Schnabel della BCE accenna ad un possibile rialzo dei tassi di interesse
“I commenti aggressivi di Schnabel della BCE hanno fornito una spinta di breve durata poiché ha riaffermato la posizione politica neutrale della banca centrale, segnalando allo stesso tempo conforto sulla possibilità che il prossimo passo sarebbe un rialzo dei tassi. I mercati dei tassi di interesse a breve termine hanno lentamente abbandonato la loro posizione accomodante negli ultimi mesi, ma hanno appena iniziato a scontare la (piccola) possibilità di un aumento dei tassi a medio termine.”
“Gli spread di rendimento tra Eurozona e Stati Uniti rimangono favorevoli poiché continuano a salire da livelli fortemente negativi, e il bilancio del rischio a breve termine sembra favorire un’ulteriore forza fondamentale. Dati più solidi forniscono ulteriore supporto con gli impressionanti dati sulla produzione industriale di ottobre pubblicati lunedì (+1,8% m/m rispetto allo 0,3% previsto).”

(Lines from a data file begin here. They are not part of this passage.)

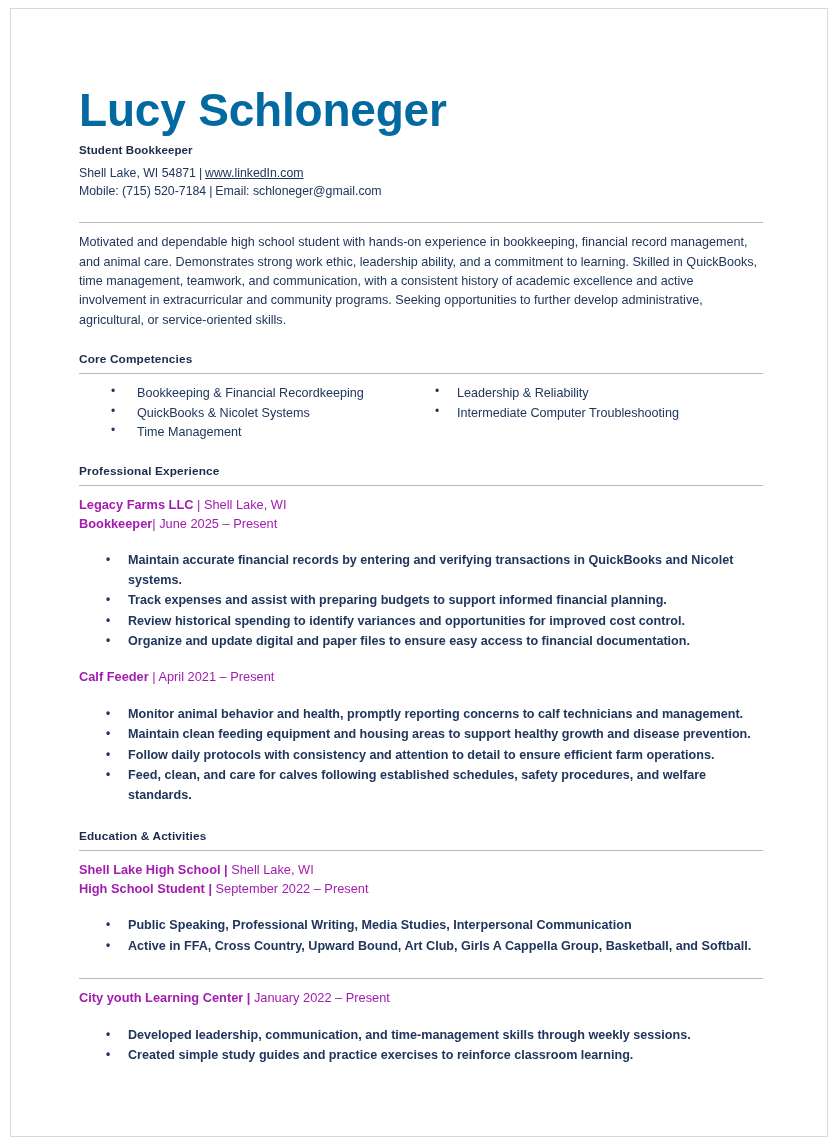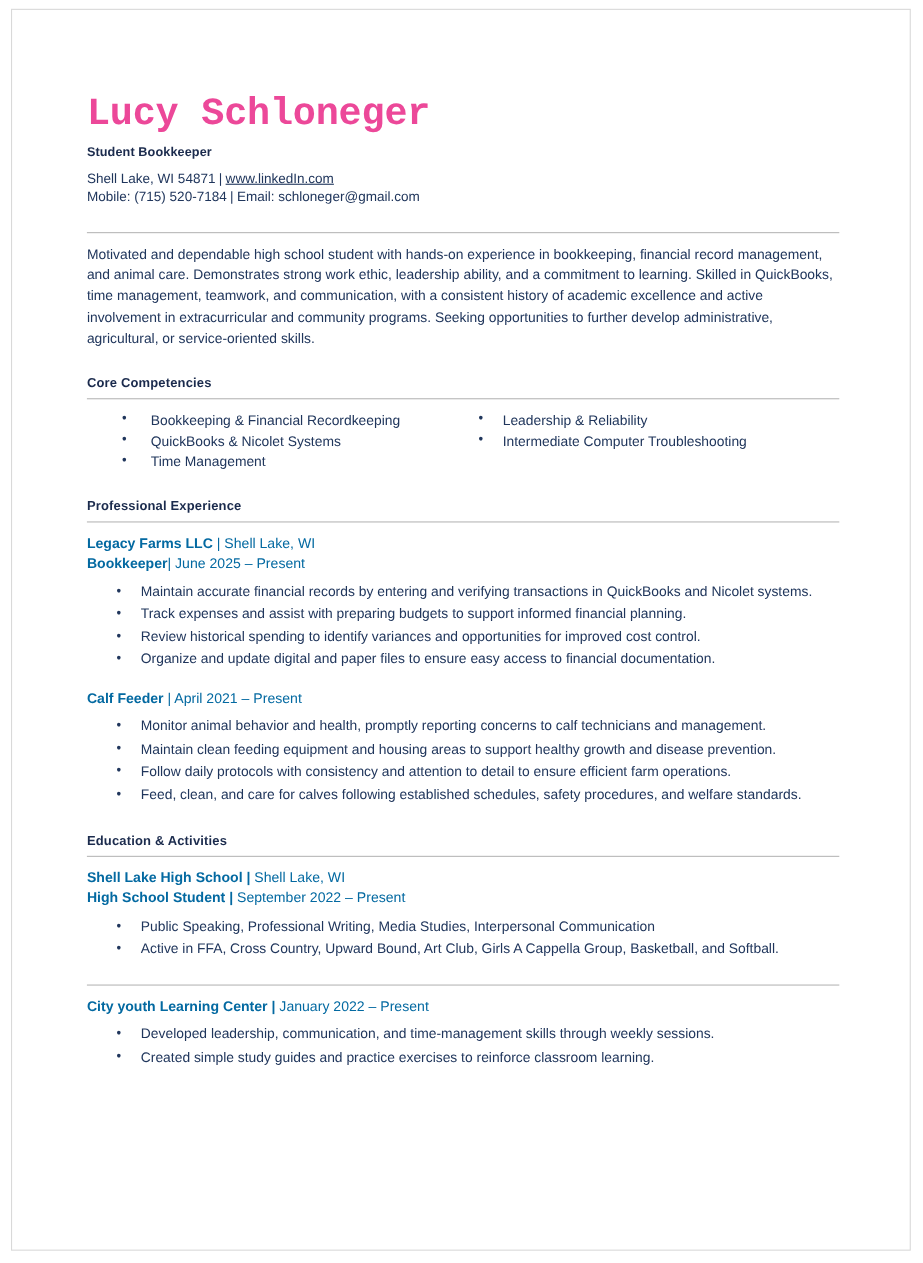"Lucy Schloneger" .name { color: #ec4899 -> #0369a1; font-family: Liberation Mono, monospace -> Liberation Sans, sans-serif; font-size: 35px -> 46px }
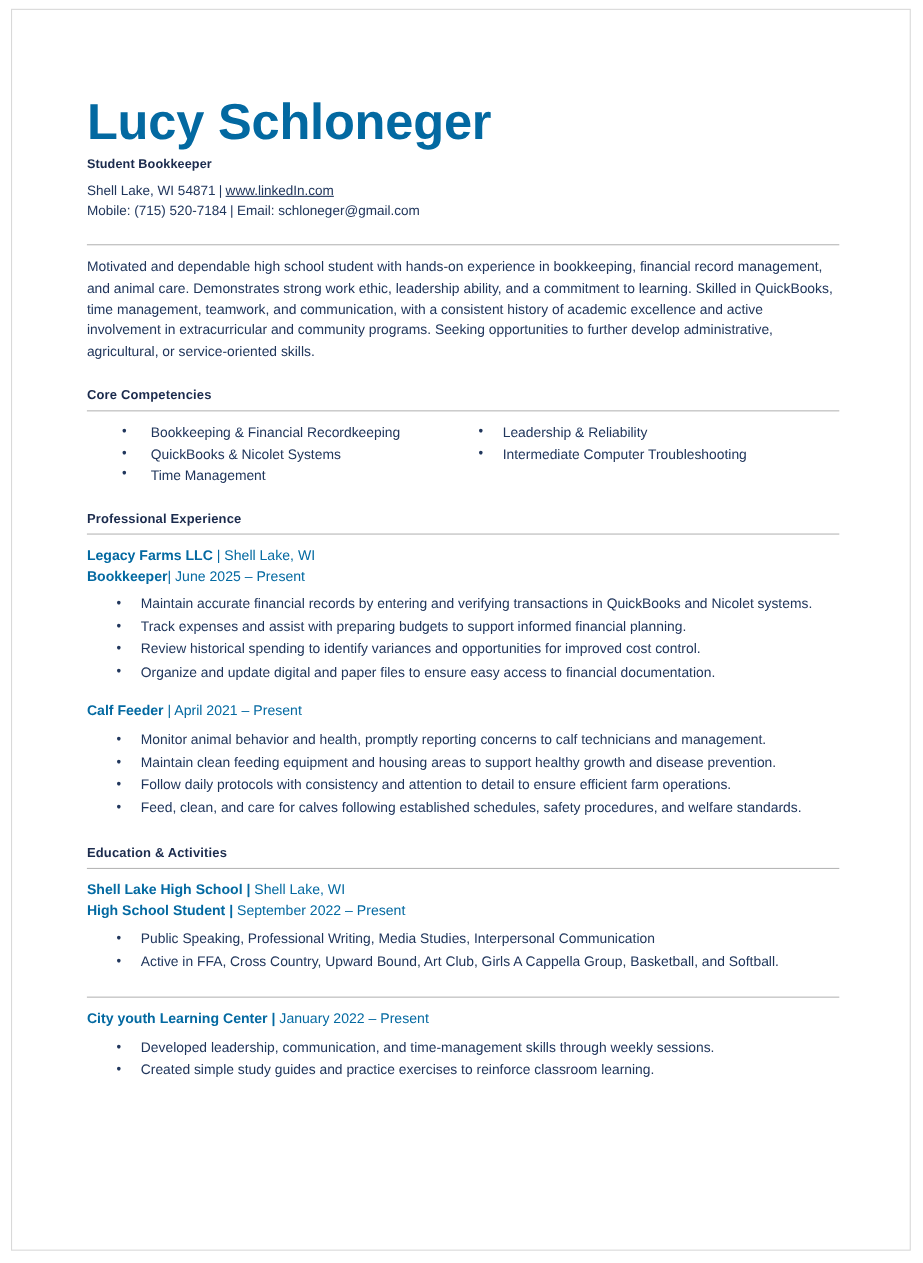"Legacy Farms LLC | Shell" .entry-line { color: #0369a1 -> #a21caf }
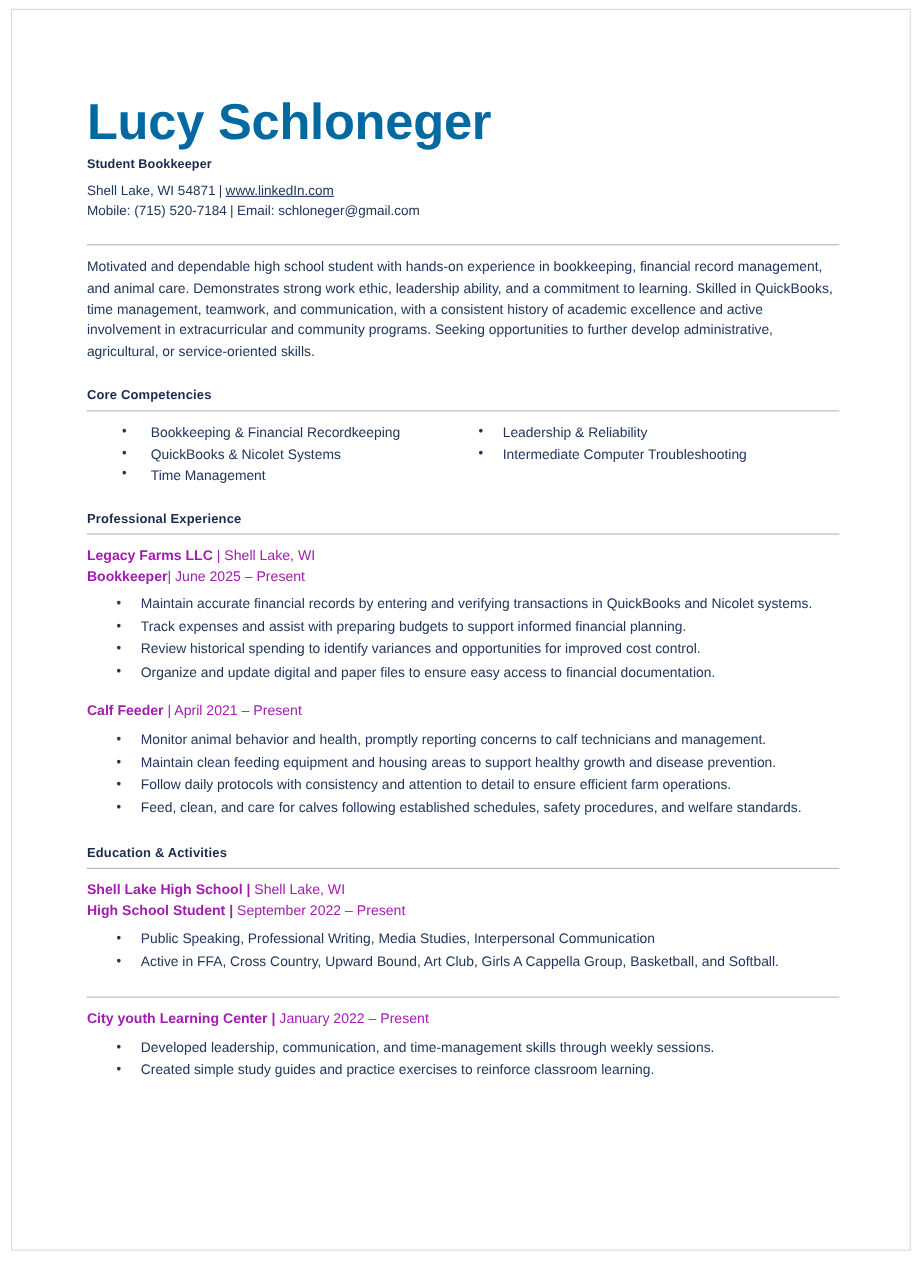"Maintain accurate financial records by" ul.bullets { font-weight: none -> bold; margin: 7px 0 0 0 -> 18px 0 0 0 }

“L’RSI è rialzista, oscillando appena sotto 60, poiché l’EUR estende il suo recente consolidamento a breve termine nell’area media di 1,16. La media mobile a 50 giorni (1,1609) è stata infranta, aprendo la strada a ulteriori guadagni verso il limite superiore del range piatto da giugno. Ci aspettiamo poca resistenza intorno a 1,17 e prevediamo una resistenza materiale superiore a 1,18. Prevediamo un range a breve termine tra 1,16 e 1,17.”